What this task involves:
Nothing in the records that follow should differ once you have copied them out.

Exercise materials:
*** Block opens ***

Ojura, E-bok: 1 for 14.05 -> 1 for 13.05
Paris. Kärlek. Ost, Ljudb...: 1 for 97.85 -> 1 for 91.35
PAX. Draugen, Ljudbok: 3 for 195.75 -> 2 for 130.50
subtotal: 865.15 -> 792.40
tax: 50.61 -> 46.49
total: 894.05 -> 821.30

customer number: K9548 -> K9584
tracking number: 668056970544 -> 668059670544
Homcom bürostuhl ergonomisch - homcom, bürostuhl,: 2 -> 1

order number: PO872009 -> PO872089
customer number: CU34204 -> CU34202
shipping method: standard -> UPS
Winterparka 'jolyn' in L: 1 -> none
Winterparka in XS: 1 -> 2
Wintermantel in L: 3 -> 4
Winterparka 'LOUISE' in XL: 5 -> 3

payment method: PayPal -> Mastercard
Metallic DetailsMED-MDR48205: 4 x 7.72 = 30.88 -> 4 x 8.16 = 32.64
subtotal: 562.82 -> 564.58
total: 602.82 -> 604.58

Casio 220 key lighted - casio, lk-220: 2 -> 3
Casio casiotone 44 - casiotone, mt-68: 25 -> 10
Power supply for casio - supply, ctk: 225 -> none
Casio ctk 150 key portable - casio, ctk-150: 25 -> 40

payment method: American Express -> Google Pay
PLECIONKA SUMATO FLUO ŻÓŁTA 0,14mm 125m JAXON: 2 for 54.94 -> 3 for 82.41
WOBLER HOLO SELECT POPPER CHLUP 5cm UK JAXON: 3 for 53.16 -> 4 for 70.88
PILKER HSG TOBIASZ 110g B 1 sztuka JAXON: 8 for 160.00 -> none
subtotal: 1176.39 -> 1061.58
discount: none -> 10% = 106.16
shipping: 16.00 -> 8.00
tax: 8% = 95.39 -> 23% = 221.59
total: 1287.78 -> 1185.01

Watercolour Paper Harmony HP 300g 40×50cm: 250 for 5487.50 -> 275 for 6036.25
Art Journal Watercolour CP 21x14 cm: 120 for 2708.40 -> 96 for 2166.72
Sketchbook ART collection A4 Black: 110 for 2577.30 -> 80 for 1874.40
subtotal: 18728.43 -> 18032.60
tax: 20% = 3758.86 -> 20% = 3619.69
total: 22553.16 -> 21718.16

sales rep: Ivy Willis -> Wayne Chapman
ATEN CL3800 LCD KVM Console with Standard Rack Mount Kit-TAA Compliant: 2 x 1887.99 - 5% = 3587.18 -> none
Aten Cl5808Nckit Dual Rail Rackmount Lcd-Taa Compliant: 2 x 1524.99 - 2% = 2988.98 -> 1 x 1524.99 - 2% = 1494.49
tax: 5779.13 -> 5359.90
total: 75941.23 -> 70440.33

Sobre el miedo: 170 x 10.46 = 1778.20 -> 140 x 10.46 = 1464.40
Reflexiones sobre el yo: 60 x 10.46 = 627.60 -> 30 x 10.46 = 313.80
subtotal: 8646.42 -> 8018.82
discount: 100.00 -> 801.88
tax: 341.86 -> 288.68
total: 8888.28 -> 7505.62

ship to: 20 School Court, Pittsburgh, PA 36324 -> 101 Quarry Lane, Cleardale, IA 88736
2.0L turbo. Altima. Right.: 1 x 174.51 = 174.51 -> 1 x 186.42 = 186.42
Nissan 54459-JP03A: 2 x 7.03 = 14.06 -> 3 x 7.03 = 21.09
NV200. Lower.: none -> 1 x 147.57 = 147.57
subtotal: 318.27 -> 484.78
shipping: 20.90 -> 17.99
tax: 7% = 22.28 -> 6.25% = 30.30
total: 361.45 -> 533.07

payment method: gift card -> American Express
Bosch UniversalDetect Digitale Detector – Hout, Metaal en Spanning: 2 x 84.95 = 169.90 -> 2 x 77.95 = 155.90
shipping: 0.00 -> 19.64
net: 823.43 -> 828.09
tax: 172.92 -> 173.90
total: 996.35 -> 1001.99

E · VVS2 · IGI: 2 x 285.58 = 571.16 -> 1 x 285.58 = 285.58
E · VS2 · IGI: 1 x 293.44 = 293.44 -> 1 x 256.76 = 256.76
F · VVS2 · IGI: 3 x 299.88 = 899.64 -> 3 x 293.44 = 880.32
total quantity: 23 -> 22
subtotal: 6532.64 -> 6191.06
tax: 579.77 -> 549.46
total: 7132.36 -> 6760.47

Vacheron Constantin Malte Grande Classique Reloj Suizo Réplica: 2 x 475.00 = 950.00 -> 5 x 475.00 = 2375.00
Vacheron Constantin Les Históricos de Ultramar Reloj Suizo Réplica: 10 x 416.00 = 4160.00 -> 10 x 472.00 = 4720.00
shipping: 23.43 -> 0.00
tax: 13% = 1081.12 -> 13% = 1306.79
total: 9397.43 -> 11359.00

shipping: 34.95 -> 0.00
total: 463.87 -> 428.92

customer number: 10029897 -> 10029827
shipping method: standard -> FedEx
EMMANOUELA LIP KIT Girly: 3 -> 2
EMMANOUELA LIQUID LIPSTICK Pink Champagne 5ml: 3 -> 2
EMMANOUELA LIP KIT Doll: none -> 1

*** Block closes ***

Response to this exercise:
Ojura, E-bok: 1 for 14.05 -> 1 for 13.05
Paris. Kärlek. Ost, Ljudb...: 1 for 97.85 -> 1 for 91.35
PAX. Draugen, Ljudbok: 3 for 195.75 -> 2 for 130.50
subtotal: 865.15 -> 792.40
tax: 50.61 -> 46.49
total: 894.05 -> 821.30

customer number: K9548 -> K9584
tracking number: 668056970544 -> 668059670544
Homcom bürostuhl ergonomisch - homcom, bürostuhl,: 2 -> 1

order number: PO872009 -> PO872089
customer number: CU34204 -> CU34202
shipping method: standard -> UPS
Winterparka 'jolyn' in L: 1 -> none
Winterparka in XS: 1 -> 2
Wintermantel in L: 3 -> 4
Winterparka 'LOUISE' in XL: 5 -> 3

payment method: PayPal -> Mastercard
Metallic DetailsMED-MDR48205: 4 x 7.72 = 30.88 -> 4 x 8.16 = 32.64
subtotal: 562.82 -> 564.58
total: 602.82 -> 604.58

Casio 220 key lighted - casio, lk-220: 2 -> 3
Casio casiotone 44 - casiotone, mt-68: 25 -> 10
Power supply for casio - supply, ctk: 225 -> none
Casio ctk 150 key portable - casio, ctk-150: 25 -> 40

payment method: American Express -> Google Pay
PLECIONKA SUMATO FLUO ŻÓŁTA 0,14mm 125m JAXON: 2 for 54.94 -> 3 for 82.41
WOBLER HOLO SELECT POPPER CHLUP 5cm UK JAXON: 3 for 53.16 -> 4 for 70.88
PILKER HSG TOBIASZ 110g B 1 sztuka JAXON: 8 for 160.00 -> none
subtotal: 1176.39 -> 1061.58
discount: none -> 10% = 106.16
shipping: 16.00 -> 8.00
tax: 8% = 95.39 -> 23% = 221.59
total: 1287.78 -> 1185.01

Watercolour Paper Harmony HP 300g 40×50cm: 250 for 5487.50 -> 275 for 6036.25
Art Journal Watercolour CP 21x14 cm: 120 for 2708.40 -> 96 for 2166.72
Sketchbook ART collection A4 Black: 110 for 2577.30 -> 80 for 1874.40
subtotal: 18728.43 -> 18032.60
tax: 20% = 3758.86 -> 20% = 3619.69
total: 22553.16 -> 21718.16

sales rep: Ivy Willis -> Wayne Chapman
ATEN CL3800 LCD KVM Console with Standard Rack Mount Kit-TAA Compliant: 2 x 1887.99 - 5% = 3587.18 -> none
Aten Cl5808Nckit Dual Rail Rackmount Lcd-Taa Compliant: 2 x 1524.99 - 2% = 2988.98 -> 1 x 1524.99 - 2% = 1494.49
tax: 5779.13 -> 5359.90
total: 75941.23 -> 70440.33

Sobre el miedo: 170 x 10.46 = 1778.20 -> 140 x 10.46 = 1464.40
Reflexiones sobre el yo: 60 x 10.46 = 627.60 -> 30 x 10.46 = 313.80
subtotal: 8646.42 -> 8018.82
discount: 100.00 -> 801.88
tax: 341.86 -> 288.68
total: 8888.28 -> 7505.62

ship to: 20 School Court, Pittsburgh, PA 36324 -> 101 Quarry Lane, Cleardale, IA 88736
2.0L turbo. Altima. Right.: 1 x 174.51 = 174.51 -> 1 x 186.42 = 186.42
Nissan 54459-JP03A: 2 x 7.03 = 14.06 -> 3 x 7.03 = 21.09
NV200. Lower.: none -> 1 x 147.57 = 147.57
subtotal: 318.27 -> 484.78
shipping: 20.90 -> 17.99
tax: 7% = 22.28 -> 6.25% = 30.30
total: 361.45 -> 533.07

payment method: gift card -> American Express
Bosch UniversalDetect Digitale Detector – Hout, Metaal en Spanning: 2 x 84.95 = 169.90 -> 2 x 77.95 = 155.90
shipping: 0.00 -> 19.64
net: 823.43 -> 828.09
tax: 172.92 -> 173.90
total: 996.35 -> 1001.99

E · VVS2 · IGI: 2 x 285.58 = 571.16 -> 1 x 285.58 = 285.58
E · VS2 · IGI: 1 x 293.44 = 293.44 -> 1 x 256.76 = 256.76
F · VVS2 · IGI: 3 x 299.88 = 899.64 -> 3 x 293.44 = 880.32
total quantity: 23 -> 22
subtotal: 6532.64 -> 6191.06
tax: 579.77 -> 549.46
total: 7132.36 -> 6760.47

Vacheron Constantin Malte Grande Classique Reloj Suizo Réplica: 2 x 475.00 = 950.00 -> 5 x 475.00 = 2375.00
Vacheron Constantin Les Históricos de Ultramar Reloj Suizo Réplica: 10 x 416.00 = 4160.00 -> 10 x 472.00 = 4720.00
shipping: 23.43 -> 0.00
tax: 13% = 1081.12 -> 13% = 1306.79
total: 9397.43 -> 11359.00

shipping: 34.95 -> 0.00
total: 463.87 -> 428.92

customer number: 10029897 -> 10029827
shipping method: standard -> FedEx
EMMANOUELA LIP KIT Girly: 3 -> 2
EMMANOUELA LIQUID LIPSTICK Pink Champagne 5ml: 3 -> 2
EMMANOUELA LIP KIT Doll: none -> 1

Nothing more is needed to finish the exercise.